Web page edit records:
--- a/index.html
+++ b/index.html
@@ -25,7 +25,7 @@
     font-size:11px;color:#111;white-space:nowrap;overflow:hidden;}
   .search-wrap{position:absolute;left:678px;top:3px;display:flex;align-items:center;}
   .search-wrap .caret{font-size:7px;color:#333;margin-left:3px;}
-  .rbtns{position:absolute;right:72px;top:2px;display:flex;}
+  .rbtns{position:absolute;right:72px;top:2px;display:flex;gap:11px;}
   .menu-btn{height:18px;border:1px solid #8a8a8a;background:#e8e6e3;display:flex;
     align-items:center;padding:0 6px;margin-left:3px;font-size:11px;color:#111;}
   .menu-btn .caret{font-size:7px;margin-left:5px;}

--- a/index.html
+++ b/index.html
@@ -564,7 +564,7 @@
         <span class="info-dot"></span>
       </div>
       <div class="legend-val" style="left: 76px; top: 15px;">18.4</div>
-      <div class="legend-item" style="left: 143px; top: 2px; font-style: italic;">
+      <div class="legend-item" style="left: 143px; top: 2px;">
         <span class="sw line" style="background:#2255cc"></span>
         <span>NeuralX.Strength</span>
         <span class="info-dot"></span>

...

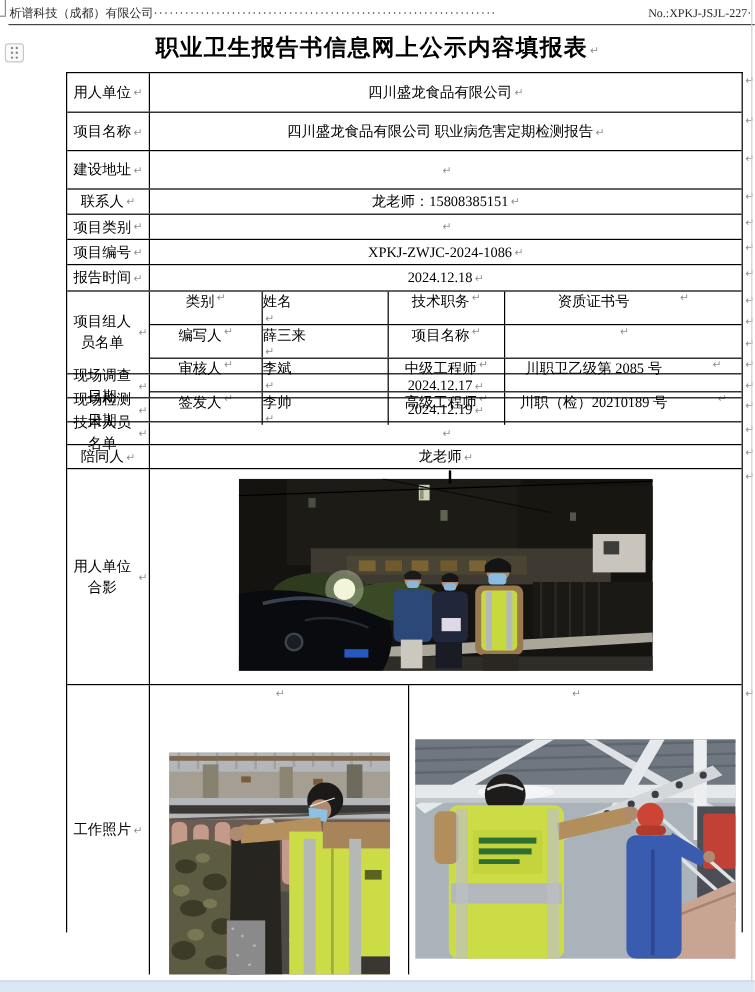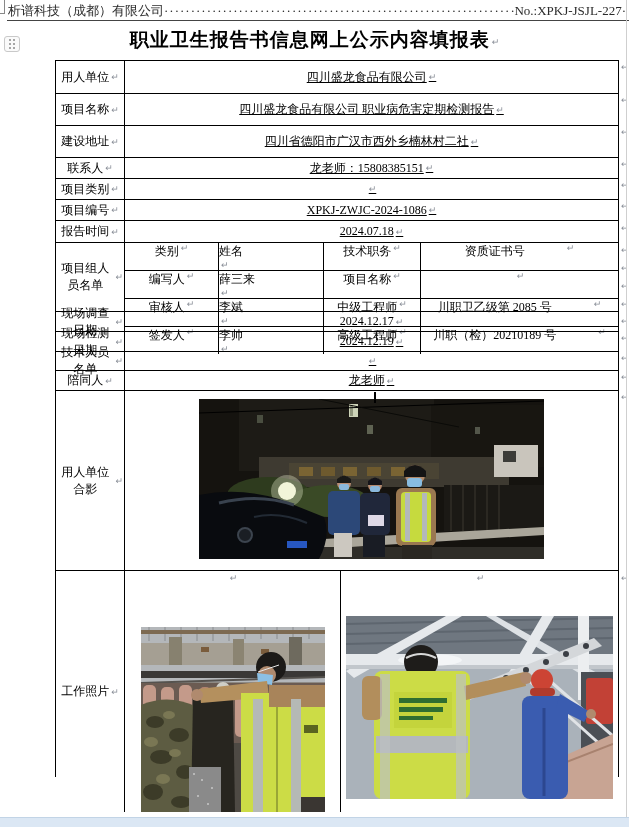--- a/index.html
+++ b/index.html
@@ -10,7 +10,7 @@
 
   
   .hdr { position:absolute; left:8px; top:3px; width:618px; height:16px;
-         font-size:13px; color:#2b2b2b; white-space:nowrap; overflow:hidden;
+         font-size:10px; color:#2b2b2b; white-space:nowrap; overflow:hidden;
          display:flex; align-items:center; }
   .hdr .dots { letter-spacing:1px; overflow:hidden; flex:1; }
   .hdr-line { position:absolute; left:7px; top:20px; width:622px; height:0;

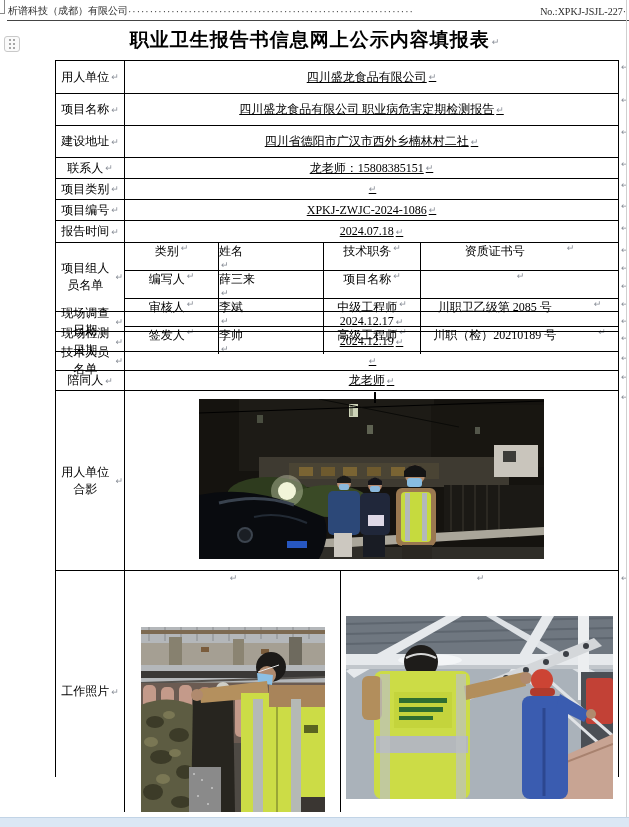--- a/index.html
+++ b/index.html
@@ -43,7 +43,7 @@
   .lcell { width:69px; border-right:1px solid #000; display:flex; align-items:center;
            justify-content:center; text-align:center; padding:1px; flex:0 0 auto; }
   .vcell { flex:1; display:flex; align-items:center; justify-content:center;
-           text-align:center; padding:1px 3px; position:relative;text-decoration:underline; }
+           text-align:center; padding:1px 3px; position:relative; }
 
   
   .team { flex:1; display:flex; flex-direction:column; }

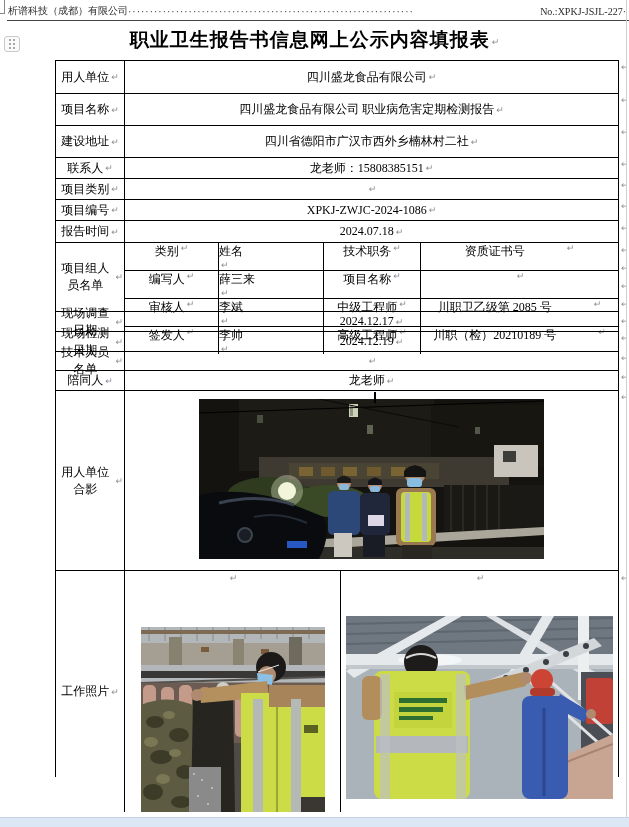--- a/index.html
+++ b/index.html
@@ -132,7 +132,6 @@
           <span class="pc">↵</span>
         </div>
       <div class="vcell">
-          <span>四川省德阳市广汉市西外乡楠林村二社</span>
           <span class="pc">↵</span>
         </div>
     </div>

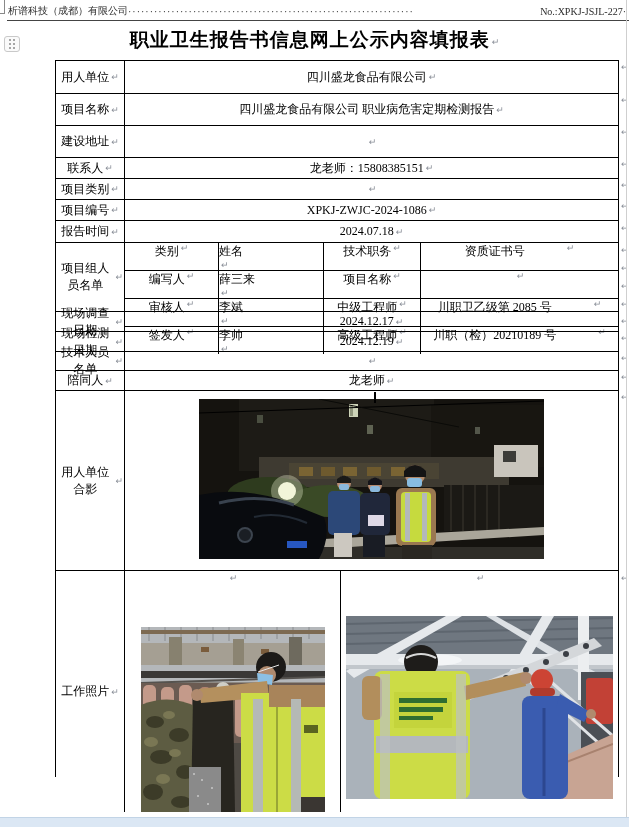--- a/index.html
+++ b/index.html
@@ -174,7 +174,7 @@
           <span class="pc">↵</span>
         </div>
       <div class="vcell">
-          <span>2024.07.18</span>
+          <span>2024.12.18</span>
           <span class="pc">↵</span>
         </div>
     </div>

» YOUR OBJECTIVE: Look through the data above. Each line containing the word "width" needs to be copied.

» RESPONSE BOX:
   .hdr { position:absolute; left:8px; top:3px; width:618px; height:16px;
   .hdr-line { position:absolute; left:7px; top:20px; width:622px; height:0;
   .lcell { width:69px; border-right:1px solid #000; display:flex; align-items:center;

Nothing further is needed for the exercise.